6. Il en déduit que l’horaire à prendre en considération pour le calcul de la retenue sur salaire consécutive à l’absence du salarié justifiée par la maladie, est l’horaire moyen sur la base duquel est établie la rémunération mensuelle, soit 35 heures hebdomadaires. Il relève que la société a retenu douze heures de vacations par jour de maladie sur la paie des mois de juillet, octobre et novembre 2016, soit plus que la durée journalière moyenne de sept heures.

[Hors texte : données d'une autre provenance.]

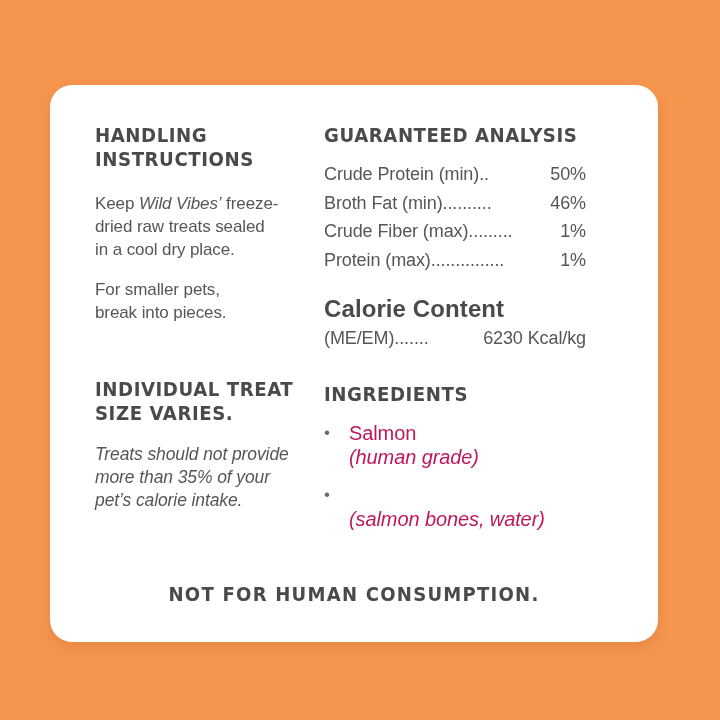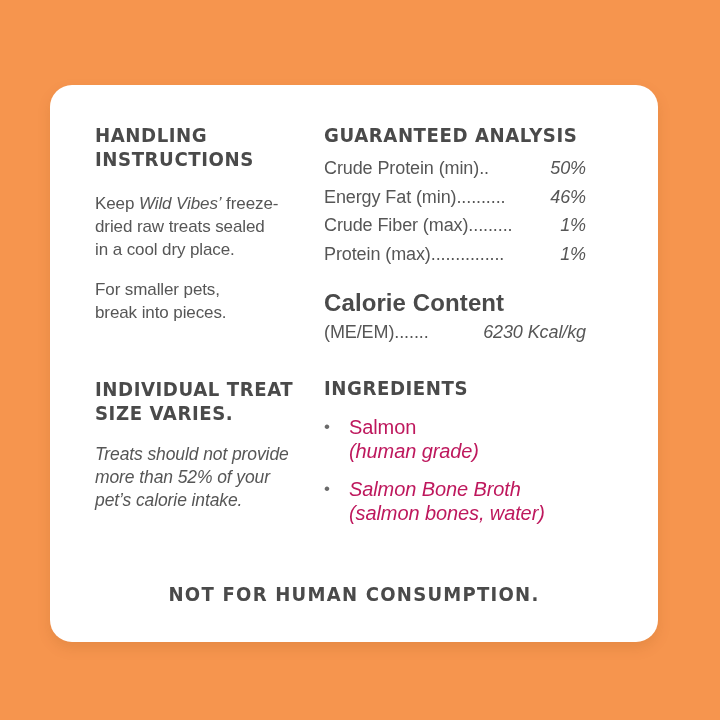--- a/index.html
+++ b/index.html
@@ -87,7 +87,7 @@
   .gap-xl  { height:37px; }
 
   
-  .analysis-list { margin-top:6px; }
+  .analysis-list { margin-top:12px; }
 
   .analysis-row {
     display:flex;

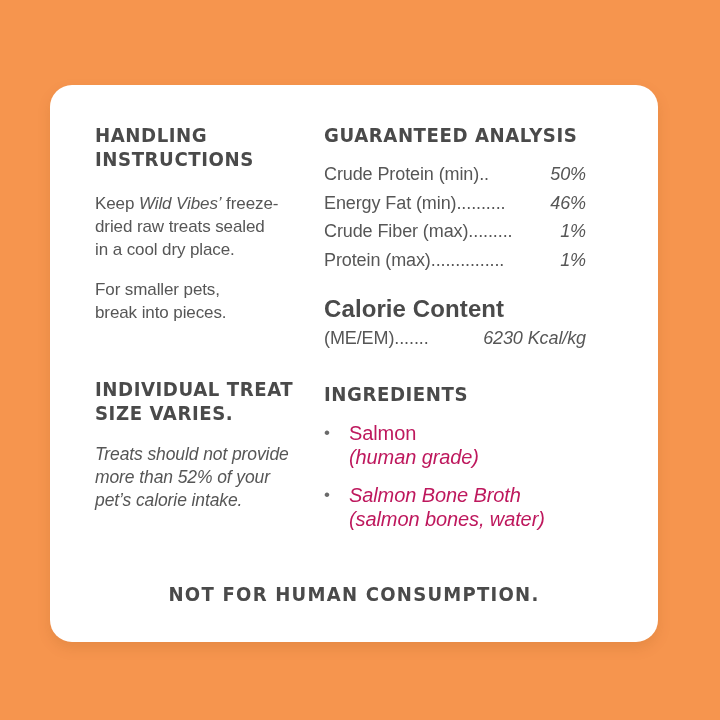--- a/index.html
+++ b/index.html
@@ -101,7 +101,7 @@
   }
   .an-label  { white-space:nowrap; }
   .an-dots   { flex:1; overflow:hidden; white-space:nowrap; text-align:left; }
-  .an-value  { white-space:nowrap;font-style:italic; }
+  .an-value  { white-space:nowrap; }
 
   .calorie-block { margin-top:23px; }
   .calorie-body {

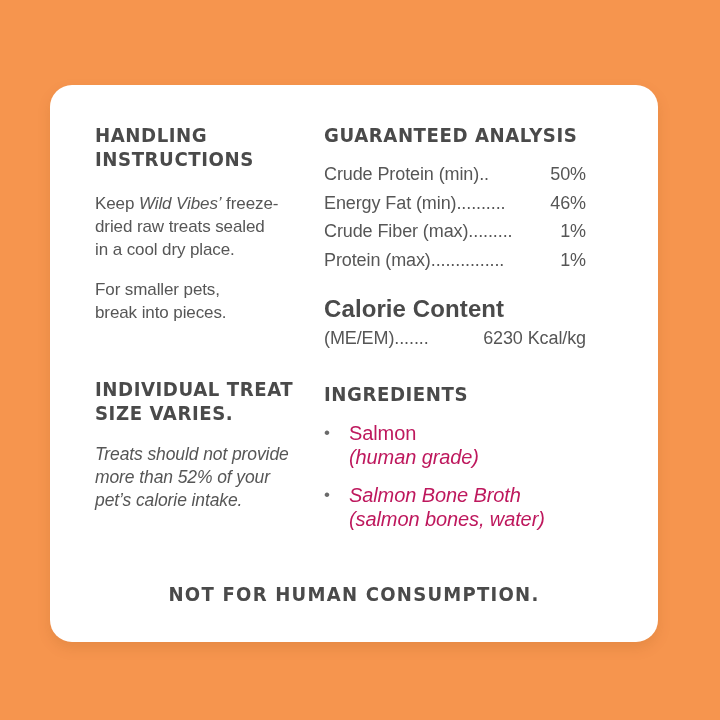--- a/index.html
+++ b/index.html
@@ -204,7 +204,7 @@
         </div>
 
         <div class="analysis-row">
-          <span class="an-label">Energy Fat (min)</span>
+          <span class="an-label">Broth Fat (min)</span>
           <span class="an-dots">..........</span>
           <span class="an-value">46%</span>
         </div>

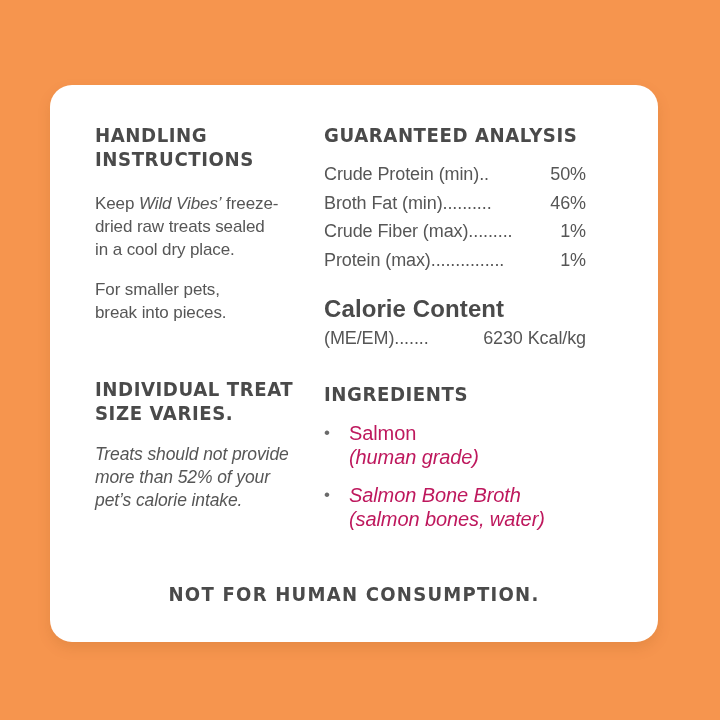--- a/index.html
+++ b/index.html
@@ -187,7 +187,7 @@
       <div class="gap-sm"></div>
 
       <div class="italic-note">Treats should not provide
-more than 52% of your
+more than 35% of your
 pet’s calorie intake.</div>
     </div>
 

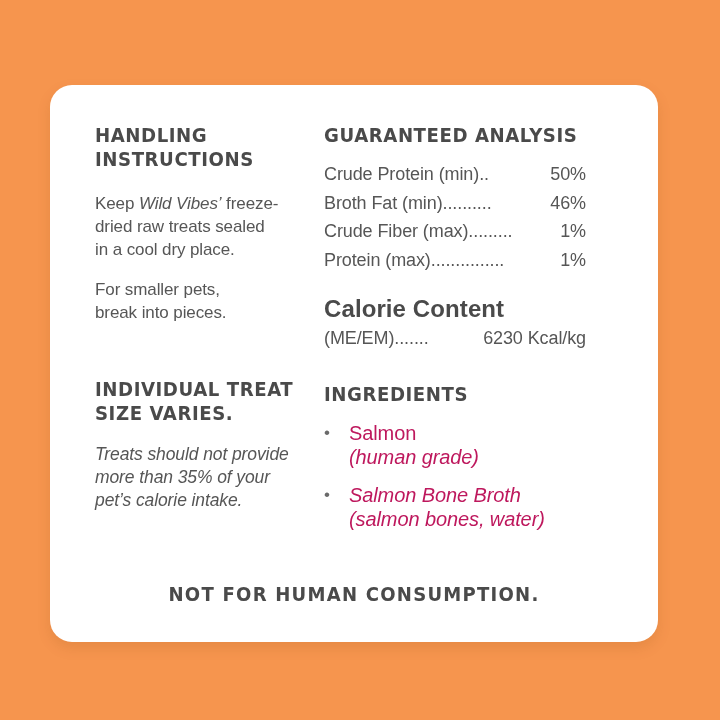--- a/index.html
+++ b/index.html
@@ -247,7 +247,7 @@
 
         <div class="ing-item">
           <span class="ing-bullet">•</span>
-          <span class="ing-text all-italic"><span>Salmon Bone Broth</span><br><span>(salmon bones, water)</span></span>
+          <span class="ing-text all-italic"><br><span>(salmon bones, water)</span></span>
         </div>
       </div>
     </div>

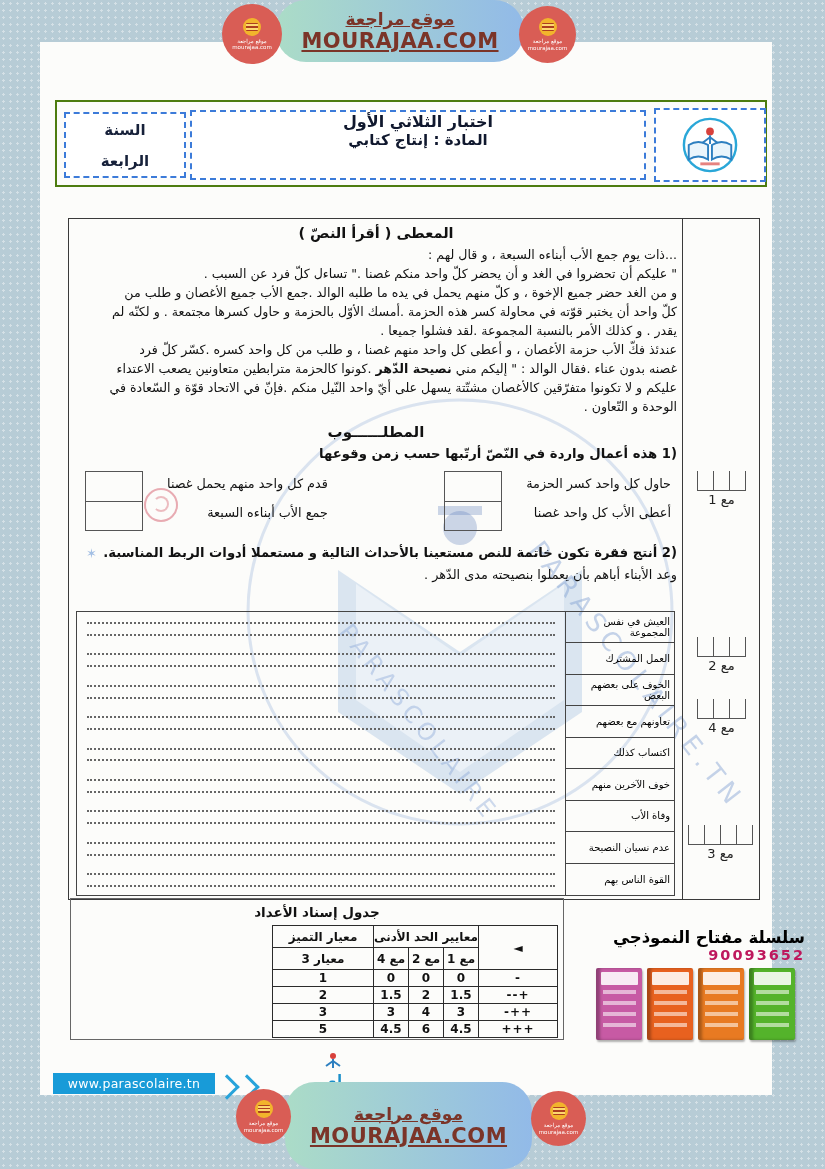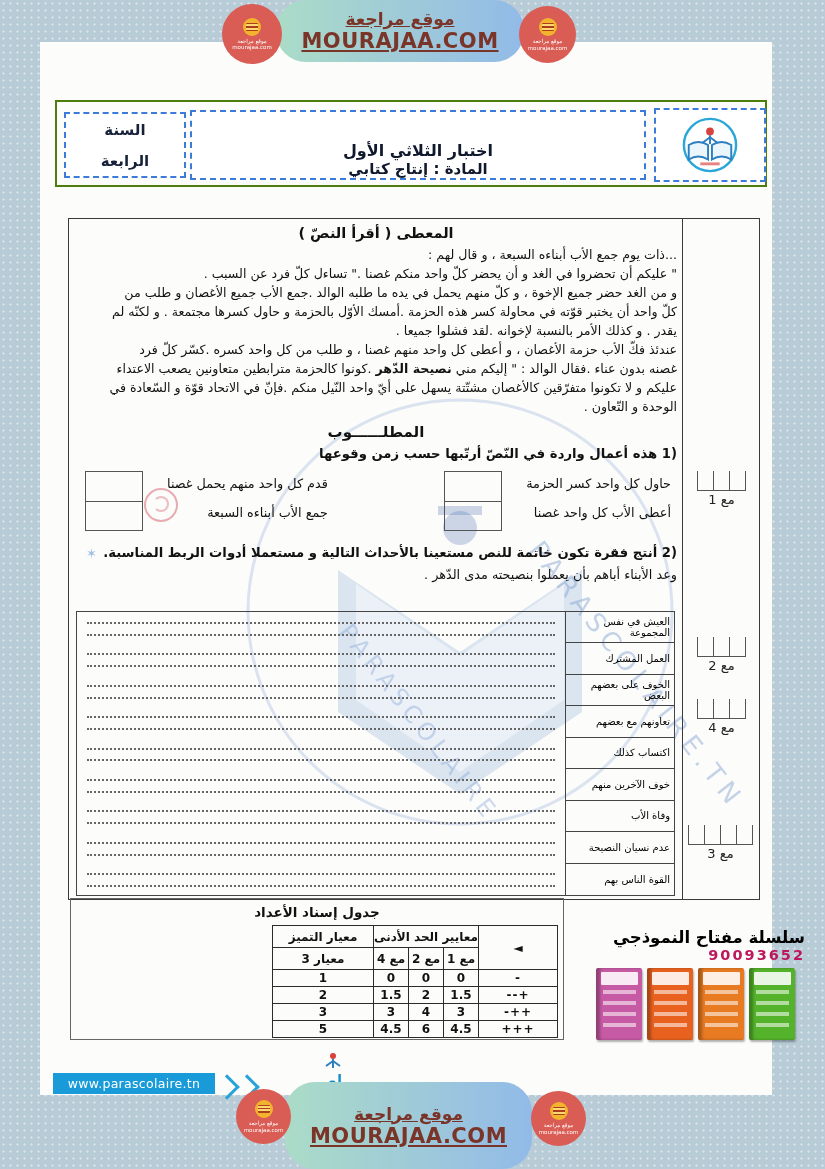--- a/index.html
+++ b/index.html
@@ -34,7 +34,7 @@
   .dash-box{position:absolute;border:2px dashed #3c7bd9;background:#fff;}
   .year-box{left:7px;top:10px;width:118px;height:62px;display:flex;flex-direction:column;justify-content:space-around;align-items:center;}
   .year-box div{font-size:15px;font-weight:bold;direction:rtl;color:#17213a;}
-  .exam-box{left:133px;top:8px;width:452px;height:66px;display:flex;flex-direction:column;justify-content:flex-end;align-items:center;}
+  .exam-box{left:133px;top:8px;width:452px;height:66px;display:flex;flex-direction:column;justify-content:flex-start;align-items:center;}
   .exam-box .t1{font-size:16px;font-weight:bold;direction:rtl;color:#10182e;}
   .exam-box .t2{font-size:15px;font-weight:bold;direction:rtl;color:#10182e;}
   .logo-box{left:597px;top:6px;width:108px;height:70px;display:flex;align-items:center;justify-content:center;}

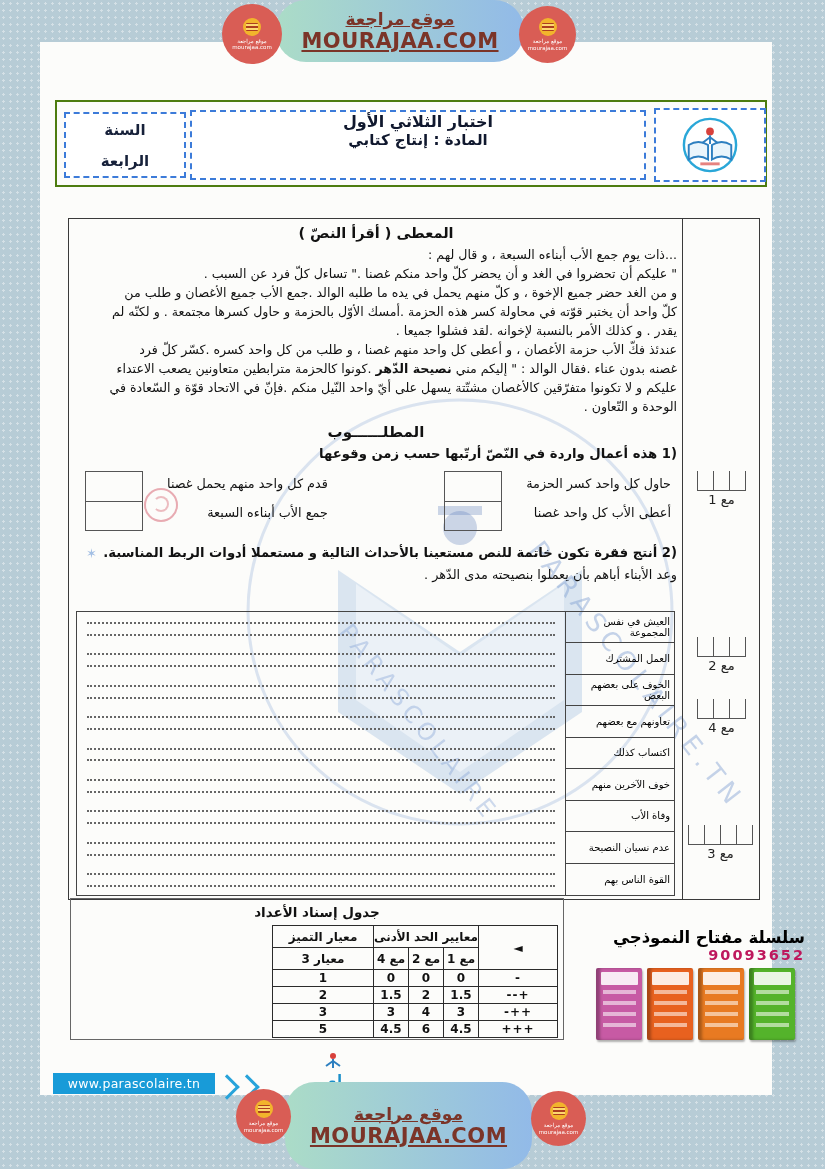--- a/index.html
+++ b/index.html
@@ -159,7 +159,7 @@
         <div class="text-line">" عليكم أن تحضروا في الغد و أن يحضر كلّ واحد منكم غصنا ." تساءل كلّ فرد عن السبب .</div>
         <div class="text-line">و من الغد حضر جميع الإخوة ، و كلّ منهم يحمل في يده ما طلبه الوالد .جمع الأب جميع الأغصان و طلب من</div>
         <div class="text-line">كلّ واحد أن يختبر قوّته في محاولة كسر هذه الحزمة .أمسك الأوّل بالحزمة و حاول كسرها مجتمعة . و لكنّه لم</div>
-        <div class="text-line">يقدر . و كذلك الأمر بالنسبة لإخوانه .لقد فشلوا جميعا .</div>
+        <div class="text-line">يقدر . و كذلك الأمر بالنسبة المجموعة .لقد فشلوا جميعا .</div>
         <div class="text-line">عندئذ فكّ الأب حزمة الأغصان ، و أعطى كل واحد منهم غصنا ، و طلب من كل واحد كسره .كسّر كلّ فرد</div>
         <div class="text-line">غصنه بدون عناء .فقال الوالد : " إليكم مني <b>نصيحة الدّهر</b> .كونوا كالحزمة مترابطين متعاونين يصعب الاعتداء</div>
         <div class="text-line">عليكم و لا تكونوا متفرّقين كالأغصان مشتّتة يسهل على أيّ واحد النّيل منكم .فإنّ في الاتحاد قوّة و السّعادة في</div>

7. En statuant ainsi, alors qu’il lui appartenait, pour chacun des mois au cours desquels le salarié avait été en situation d’absence pour maladie, de rechercher l’horaire de travail au sein du service auquel il était affecté et de déterminer la retenue sur salaire à ce titre en multipliant la rémunération horaire par le nombre d’heures de travail que le salarié aurait dû réellement effectuer durant ces absences, la cour d’appel a violé le texte susvisé.
PAR CES MOTIFS, et sans qu’il y ait lieu de statuer sur l’autre moyen, la Cour :
CASSE ET ANNULE, mais seulement en ce qu’il condamne la société Lancry protection sécurité à payer à M. [W] la somme de 1 076,04 euros à titre de rappel de salaires pour les retenues pour arrêt maladie, outre 107,60 euros de congés payés afférents, en ce qu’il prononce la résiliation judiciaire de son contrat de travail aux torts de l’employeur, en ce qu’il condamne ce dernier à payer au salarié les sommes de 5 050 euros à titre d’indemnité pour licenciement sans cause réelle et sérieuse, de 3 209,70 euros à titre d’indemnité compensatrice de préavis, outre 320,97 euros de congés payés afférents, de 2 567,76 euros à titre d’indemnité légale de licenciement et de 1 500 euros par application de l’article 700 du code de procédure civile, ainsi qu’en ce qu’il condamne l’employeur aux dépens de première instance et d’appel et à remettre au salarié des bulletins de salaire, une attestation destinée à Pôle emploi et un certificat de travail conforme à l’arrêt, l’arrêt rendu le 5 novembre 2020, entre les parties, par la cour d’appel de Paris ;
Remet, sur ces points, l’affaire et les parties dans l’état où elles se trouvaient avant cet arrêt et les renvoie devant la cour d’appel de Paris autrement composée ;
Condamne M. [W] aux dépens ;
En application de l’article 700 du code de procédure civile, rejette la demande ;
Dit que sur les diligences du procureur général près la Cour de cassation, le présent arrêt sera transmis pour être transcrit en marge ou à la suite de l’arrêt partiellement cassé ;
Ainsi fait et jugé par la Cour de cassation, chambre sociale, et prononcé par le président en son audience publique du treize avril deux mille vingt-trois.